World's No. 2 personal computer maker Dell on Thursday said it would invest more in India in the coming years to commensurate with the growth of its products here, adding it expects strong demands in this part of the world to continue.
Micheal Dell, CEO of the company said this amidst the company revenue from outside the US during the first quarter surpassing the same from the US for the first time and Brazil, Russia, India and China leading the accelerated growth in emerging countries with 73 per cent increase in shipments and 58 per cent rise in revenue that accounted for almost 9 per cent of Dell's total revenue.
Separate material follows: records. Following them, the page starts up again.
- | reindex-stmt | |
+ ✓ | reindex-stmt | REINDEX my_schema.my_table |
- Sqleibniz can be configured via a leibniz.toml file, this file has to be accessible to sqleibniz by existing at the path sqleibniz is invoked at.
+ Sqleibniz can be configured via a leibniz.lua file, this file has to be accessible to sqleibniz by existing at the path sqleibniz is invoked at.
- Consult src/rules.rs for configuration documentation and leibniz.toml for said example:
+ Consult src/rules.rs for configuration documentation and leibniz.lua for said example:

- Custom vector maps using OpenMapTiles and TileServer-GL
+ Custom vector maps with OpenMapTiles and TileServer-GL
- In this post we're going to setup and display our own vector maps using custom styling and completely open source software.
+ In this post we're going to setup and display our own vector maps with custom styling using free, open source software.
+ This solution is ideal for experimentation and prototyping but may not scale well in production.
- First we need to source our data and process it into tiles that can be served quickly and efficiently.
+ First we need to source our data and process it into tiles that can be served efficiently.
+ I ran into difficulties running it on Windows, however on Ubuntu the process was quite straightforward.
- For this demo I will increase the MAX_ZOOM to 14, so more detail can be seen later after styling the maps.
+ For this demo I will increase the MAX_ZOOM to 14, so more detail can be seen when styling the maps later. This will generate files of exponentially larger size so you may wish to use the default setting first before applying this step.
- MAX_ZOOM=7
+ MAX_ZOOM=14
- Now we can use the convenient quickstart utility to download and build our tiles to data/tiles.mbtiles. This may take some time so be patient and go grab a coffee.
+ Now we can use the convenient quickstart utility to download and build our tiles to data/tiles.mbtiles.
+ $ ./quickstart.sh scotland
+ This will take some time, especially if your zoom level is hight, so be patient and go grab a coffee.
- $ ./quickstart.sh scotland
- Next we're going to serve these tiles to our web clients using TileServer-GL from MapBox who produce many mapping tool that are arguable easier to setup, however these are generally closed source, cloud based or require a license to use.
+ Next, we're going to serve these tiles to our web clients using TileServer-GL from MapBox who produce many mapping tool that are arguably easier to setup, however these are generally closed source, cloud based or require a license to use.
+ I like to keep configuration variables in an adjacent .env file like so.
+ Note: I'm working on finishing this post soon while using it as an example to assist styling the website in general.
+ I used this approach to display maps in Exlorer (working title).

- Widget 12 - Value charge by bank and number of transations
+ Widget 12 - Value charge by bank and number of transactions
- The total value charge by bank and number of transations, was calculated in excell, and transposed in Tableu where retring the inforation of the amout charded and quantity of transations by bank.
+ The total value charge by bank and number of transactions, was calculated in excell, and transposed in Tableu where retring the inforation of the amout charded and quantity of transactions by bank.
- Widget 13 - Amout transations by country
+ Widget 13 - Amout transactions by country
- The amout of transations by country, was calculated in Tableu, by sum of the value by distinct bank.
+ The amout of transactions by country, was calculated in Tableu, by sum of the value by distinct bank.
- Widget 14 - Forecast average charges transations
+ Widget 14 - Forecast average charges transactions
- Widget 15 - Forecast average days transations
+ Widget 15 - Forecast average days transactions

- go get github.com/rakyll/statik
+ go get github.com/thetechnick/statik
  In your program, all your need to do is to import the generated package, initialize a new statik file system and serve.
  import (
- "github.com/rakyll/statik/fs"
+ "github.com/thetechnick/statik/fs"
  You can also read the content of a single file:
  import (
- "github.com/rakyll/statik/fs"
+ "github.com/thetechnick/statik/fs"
"Indian market is growing.. Our investment in India grew close to 100 per cent. We expect to keep investing in India. We have extensive activity here software development, manufacturing, IT growth.
"For the last 7-8 years, our business and workforce in India grew tremendously. We expect the growth to continue so also the investment to commensurate with the growth," Dell told the visiting Asia Pacific media here.
He did not give any specific figures on the investment or expected growth numbers. Even as Dell is cutting down workforce globally on its path to post higher profit, the company is unlikely to undertake such measures in India and China where it is seeing strong growth to boost its topline.
Dell, which lost the number one PC maker slot to arch-rival HP last year, is focusing on the markets like China and India to drive the growth. The company expects out of the next billion going to be connected to the web, most of it would come from Asia. Therefore the demand (for PCs) is going to increase in Asia.